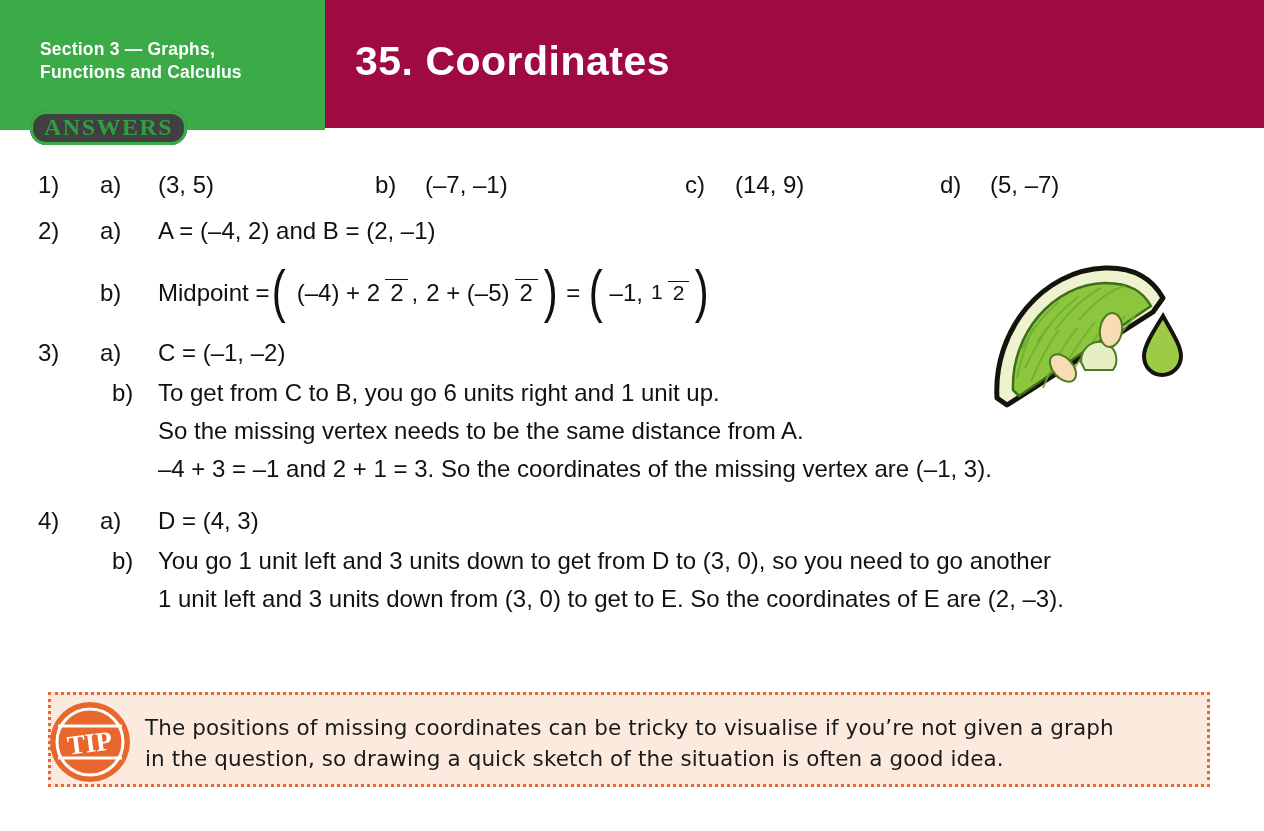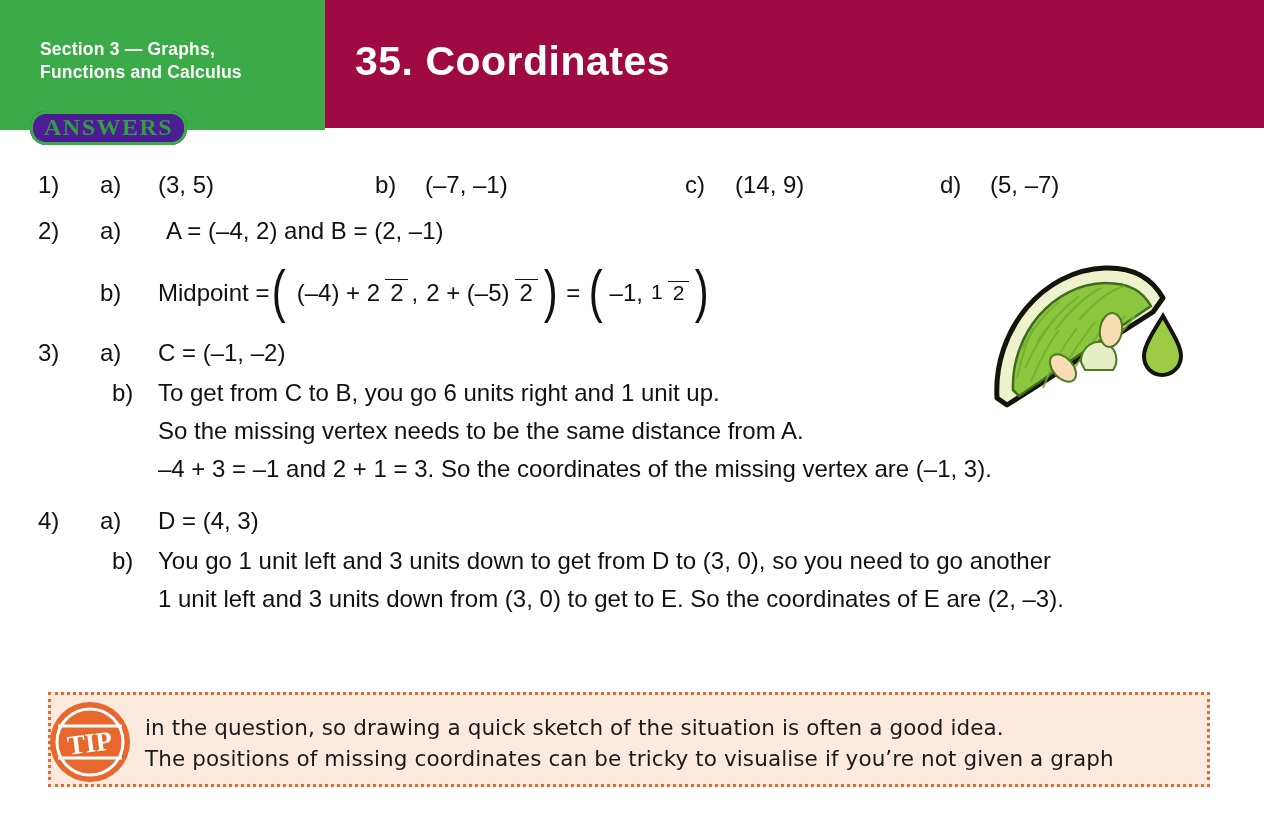--- a/index.html
+++ b/index.html
@@ -26,21 +26,21 @@
     color:#ffffff;font-size:17.5px;font-weight:bold;line-height:23px;
     letter-spacing:.2px;
   }
   #page-title{
     position:absolute;left:355px;top:38px;
     color:#ffffff;font-size:41px;font-weight:bold;
     letter-spacing:.5px;
   }
   #answers-badge{
     position:absolute;left:30px;top:111px;
-    background:#4c1d95;border-radius:16px;
+    background:#404040;border-radius:16px;
     padding:3px 14px 4px 14px;
     box-shadow:0 0 0 3px #3bab47 inset;
   }
   #answers-badge span{
     color:#2f9e41;font-size:24px;font-weight:bold;
     font-family:"Liberation Serif", serif;letter-spacing:1.5px;
   }
 
   
   #sheet{
@@ -116,21 +116,21 @@
     <span class="qlet" style="left:685px;top:42px;">c)</span>
     <span class="qtxt" style="left:735px;top:42px;">(14, 9)</span>
 
     <span class="qlet" style="left:940px;top:42px;">d)</span>
     <span class="qtxt" style="left:990px;top:42px;">(5, –7)</span>
   </div>
 
   <div>
     <span class="qnum" style="left:38px;top:88px;">2)</span>
     <span class="qlet" style="left:100px;top:88px;">a)</span>
-    <span class="qtxt" style="left:166px;top:88px;">A = (–4, 2) and B = (2, –1)</span>
+    <span class="qtxt" style="left:158px;top:88px;">A = (–4, 2) and B = (2, –1)</span>
 
     <span class="qlet" style="left:100px;top:150px;">b)</span>
 
     <span class="qtxt midline" style="left:158px;top:150px;">
       <span>Midpoint =</span>
       <span class="pl">(</span>
       <span class="frac">
         <span class="num">(–4) + 2</span>
         <span class="den">2</span>
       </span>
@@ -210,15 +210,15 @@
   <svg width="84" height="84" viewBox="0 0 84 84">
     <circle cx="42" cy="42" r="40" fill="#e8672c"></circle>
     <circle cx="42" cy="42" r="33" fill="none" stroke="#ffffff" stroke-width="3"></circle>
     <path d="M10 26 L74 26" stroke="#ffffff" stroke-width="3"></path>
     <path d="M10 58 L74 58" stroke="#ffffff" stroke-width="3"></path>
     <text x="42" y="52" text-anchor="middle" font-family="Liberation Serif, serif" font-size="27" font-weight="bold" fill="#ffffff" transform="rotate(-7 42 46)">TIP</text>
   </svg>
 </div>
 
 <div id="tip-text">
+  <div>The positions of missing coordinates can be tricky to visualise if you’re not given a graph</div>
   <div>in the question, so drawing a quick sketch of the situation is often a good idea.</div>
-  <div>The positions of missing coordinates can be tricky to visualise if you’re not given a graph</div>
 </div>
 
 </body></html>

■ ■ ■

-- What the exercise asks --
Wherever "spacing" occurs in the entries above, copy the line it sits on.

-- Reply --
     letter-spacing:.2px;
     letter-spacing:.5px;
     font-family:"Liberation Serif", serif;letter-spacing:1.5px;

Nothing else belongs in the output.